> _Aim of the exercise_
Could you copy, word for word, only the lines from the one containing "- Implementation Priority Summary" through the last line of the records below, both included?

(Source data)

::::::

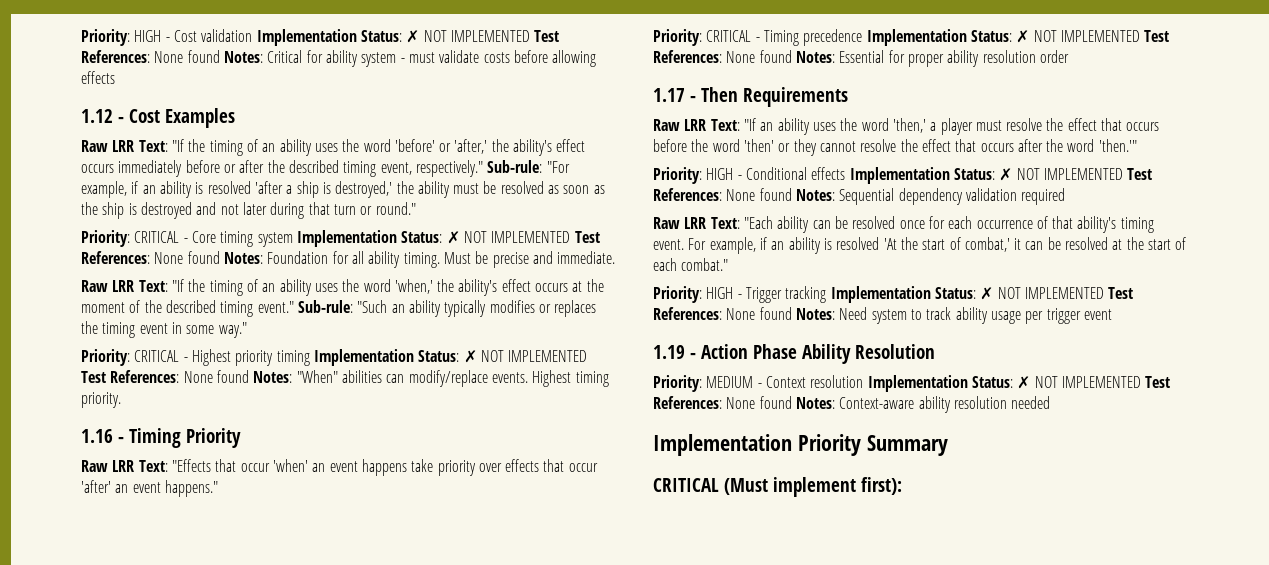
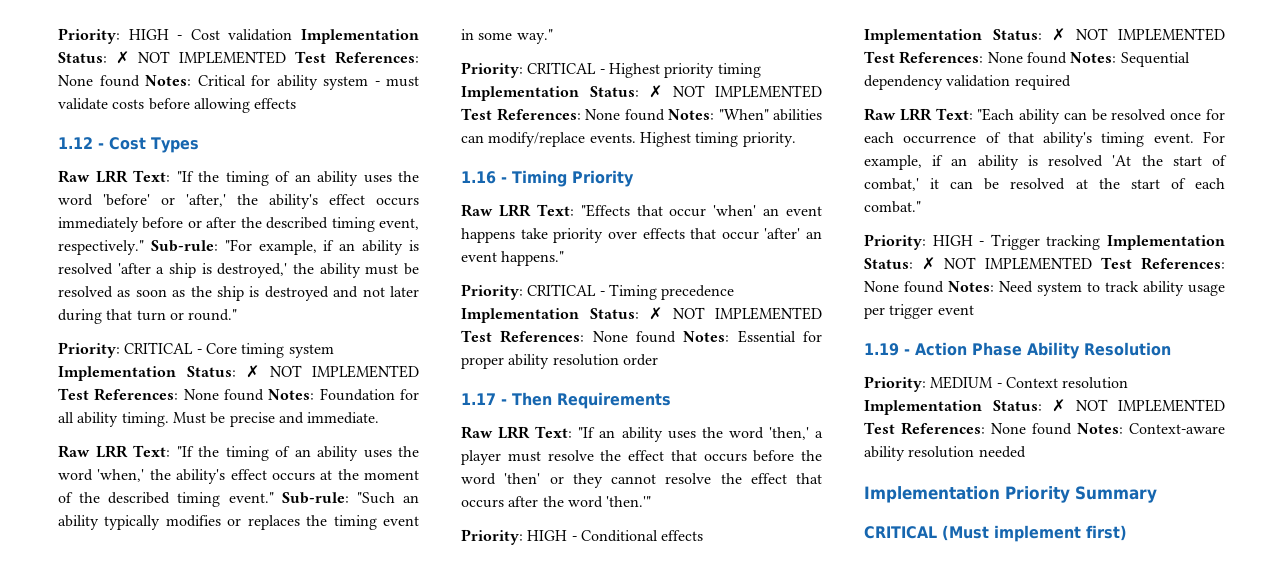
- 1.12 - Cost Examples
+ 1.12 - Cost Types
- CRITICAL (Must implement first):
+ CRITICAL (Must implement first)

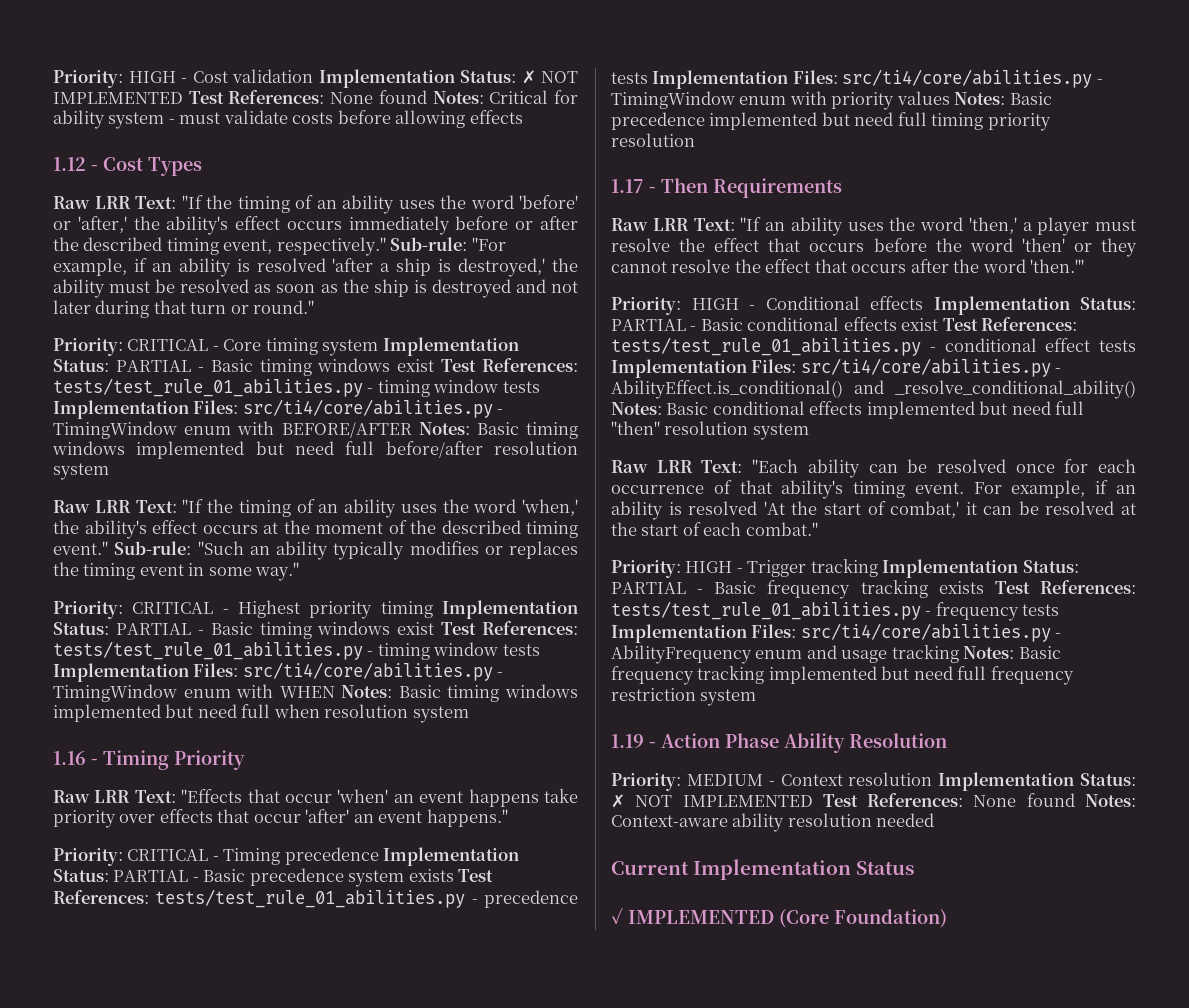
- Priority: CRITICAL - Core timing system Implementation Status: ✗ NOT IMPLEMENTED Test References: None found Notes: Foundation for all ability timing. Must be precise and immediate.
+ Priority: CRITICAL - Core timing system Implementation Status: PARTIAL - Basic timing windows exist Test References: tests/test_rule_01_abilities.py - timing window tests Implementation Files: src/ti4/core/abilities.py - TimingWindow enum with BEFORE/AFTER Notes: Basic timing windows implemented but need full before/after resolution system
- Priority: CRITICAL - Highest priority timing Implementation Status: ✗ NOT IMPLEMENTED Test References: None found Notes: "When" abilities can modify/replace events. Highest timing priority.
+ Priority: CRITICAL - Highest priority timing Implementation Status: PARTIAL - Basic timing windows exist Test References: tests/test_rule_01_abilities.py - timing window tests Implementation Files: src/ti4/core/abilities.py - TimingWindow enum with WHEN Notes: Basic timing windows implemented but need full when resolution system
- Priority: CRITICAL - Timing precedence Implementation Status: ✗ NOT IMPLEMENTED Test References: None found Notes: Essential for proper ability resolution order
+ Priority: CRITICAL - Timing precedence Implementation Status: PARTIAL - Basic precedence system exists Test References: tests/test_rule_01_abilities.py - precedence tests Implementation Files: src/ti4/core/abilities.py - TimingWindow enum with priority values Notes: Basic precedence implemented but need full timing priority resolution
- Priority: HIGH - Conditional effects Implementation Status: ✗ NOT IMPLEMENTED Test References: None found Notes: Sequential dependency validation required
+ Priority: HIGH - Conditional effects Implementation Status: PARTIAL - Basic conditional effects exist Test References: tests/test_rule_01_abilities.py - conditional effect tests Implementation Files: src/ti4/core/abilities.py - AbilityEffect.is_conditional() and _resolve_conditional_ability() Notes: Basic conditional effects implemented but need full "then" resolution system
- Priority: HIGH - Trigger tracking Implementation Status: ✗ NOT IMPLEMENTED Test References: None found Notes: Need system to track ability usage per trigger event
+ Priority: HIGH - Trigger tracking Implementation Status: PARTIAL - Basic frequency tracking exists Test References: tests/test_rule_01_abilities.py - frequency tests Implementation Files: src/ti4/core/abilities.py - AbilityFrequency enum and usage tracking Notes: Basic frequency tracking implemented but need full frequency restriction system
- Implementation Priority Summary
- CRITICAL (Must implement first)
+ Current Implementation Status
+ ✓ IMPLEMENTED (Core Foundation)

::::::

> _Solution to the exercise_
- Implementation Priority Summary
- CRITICAL (Must implement first)
+ Current Implementation Status
+ ✓ IMPLEMENTED (Core Foundation)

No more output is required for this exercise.